Exercise: Copy each line of the entries that includes the word "实用新型名称".

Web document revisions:
▬▬▬▬▬▬

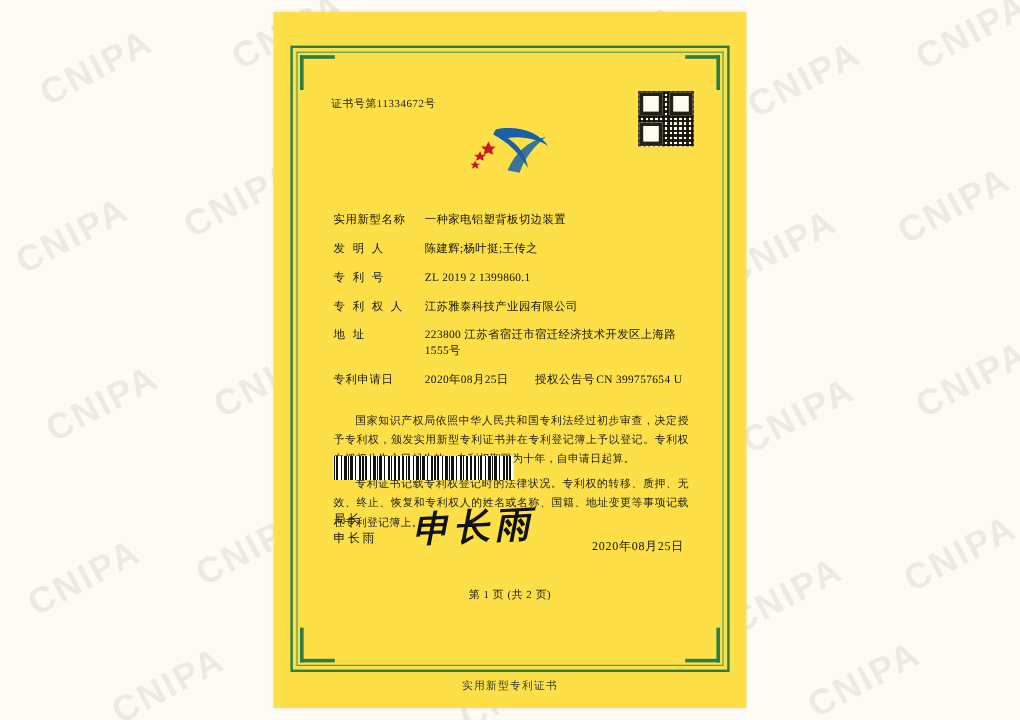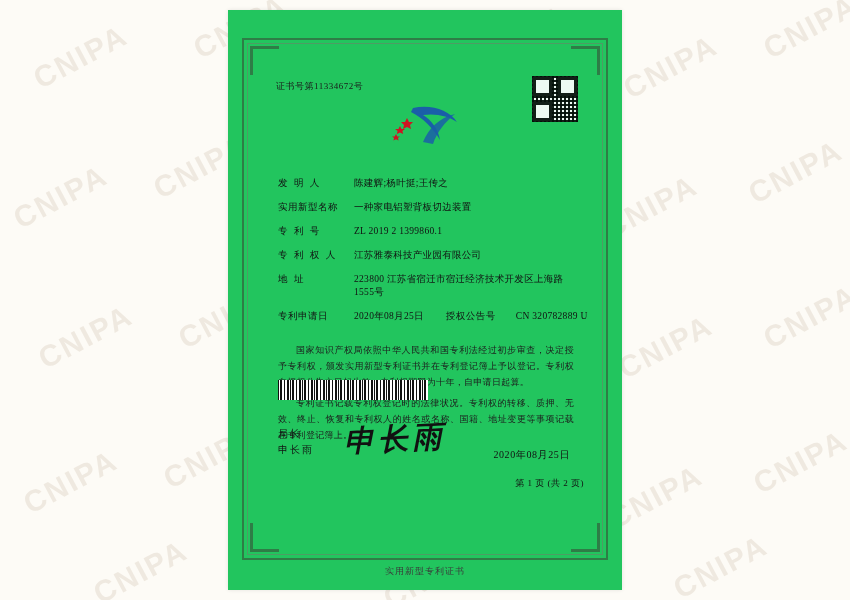--- a/index.html
+++ b/index.html
@@ -46,7 +46,7 @@
     top: 10px;
     width: 394px;
     height: 580px;
-    background: #22c55e;
+    background: #fde047;
     box-shadow: 0 0 4px rgba(0,0,0,0.10);
   }
   .border-outer {

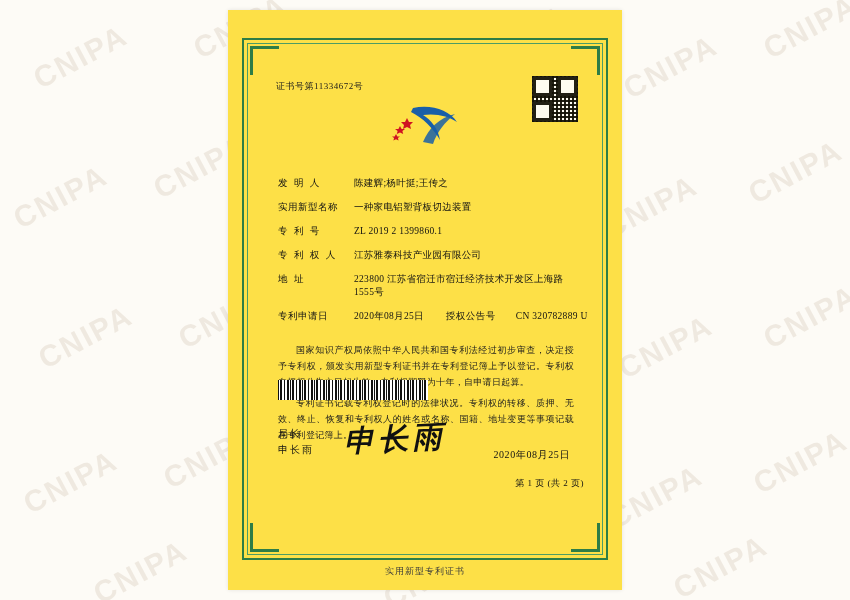--- a/index.html
+++ b/index.html
@@ -321,12 +321,12 @@
 
         <div class="fields">
           <div class="field-row">
+            <span class="f-label wide">实用新型名称</span>
+            <span class="f-value">一种家电铝塑背板切边装置</span>
+          </div>
+          <div class="field-row">
             <span class="f-label">发 明 人</span>
             <span class="f-value">陈建辉;杨叶挺;王传之</span>
-          </div>
-          <div class="field-row">
-            <span class="f-label wide">实用新型名称</span>
-            <span class="f-value">一种家电铝塑背板切边装置</span>
           </div>
           <div class="field-row">
             <span class="f-label">专 利 号</span>

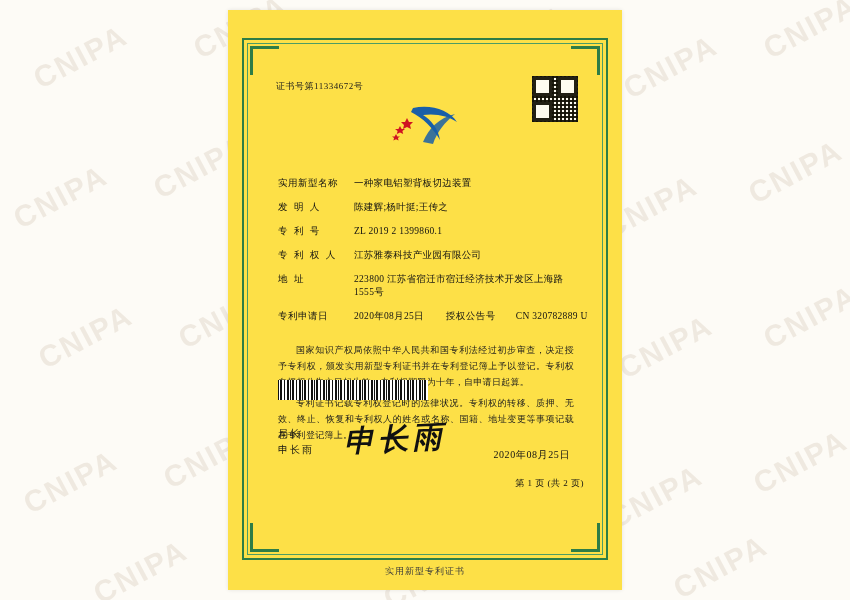--- a/index.html
+++ b/index.html
@@ -173,7 +173,7 @@
   }
   .f-label2 {
     flex: 0 0 auto;
-    margin-right: 20px;
+    margin-right: 1px;
     letter-spacing: 0.5px;
   }
 

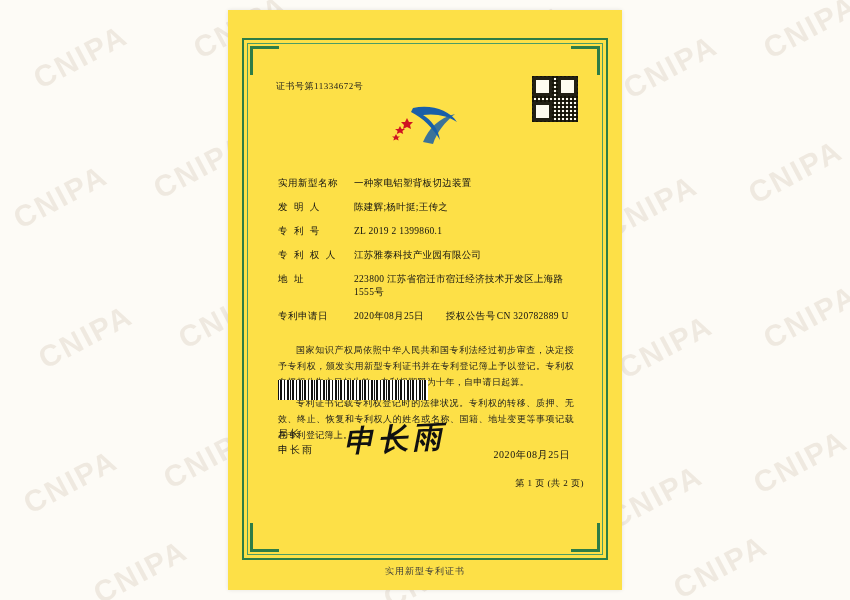--- a/index.html
+++ b/index.html
@@ -344,7 +344,7 @@
             <span class="f-label wide">专利申请日</span>
             <span class="f-value">2020年08月25日</span>
             <span class="f-label2">授权公告号</span>
-            <span class="f-value">CN 320782889 U</span>
+            <span class="f-value">CN 399757654 U</span>
           </div>
         </div>
 

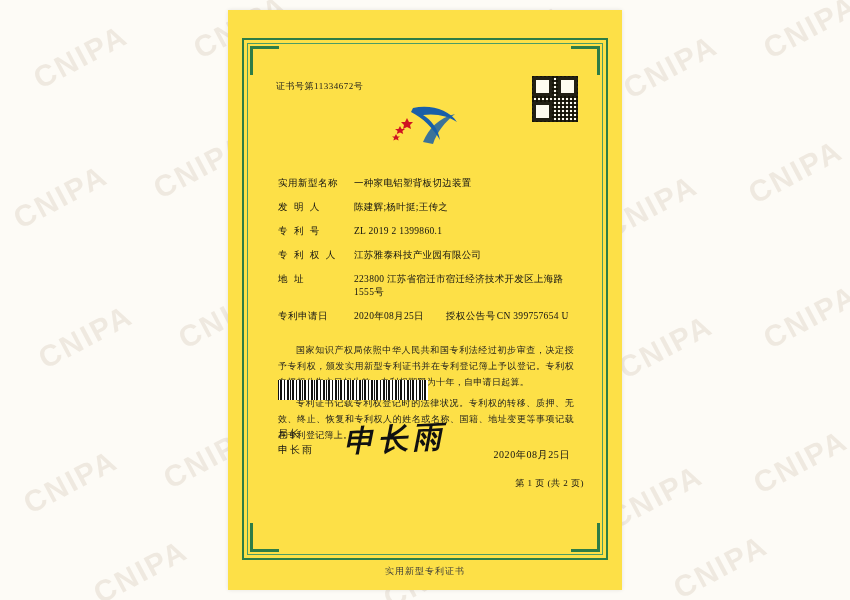--- a/index.html
+++ b/index.html
@@ -239,8 +239,8 @@
     position: absolute;
     left: 0;
     right: 0;
-    bottom: 28px;
-    text-align: right;
+    bottom: 16px;
+    text-align: center;
     font-size: 9px;
     color: #111;
     letter-spacing: 0.5px;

▬▬▬▬▬▬

Solution to the problem:
+            <span class="f-label wide">实用新型名称</span>
-            <span class="f-label wide">实用新型名称</span>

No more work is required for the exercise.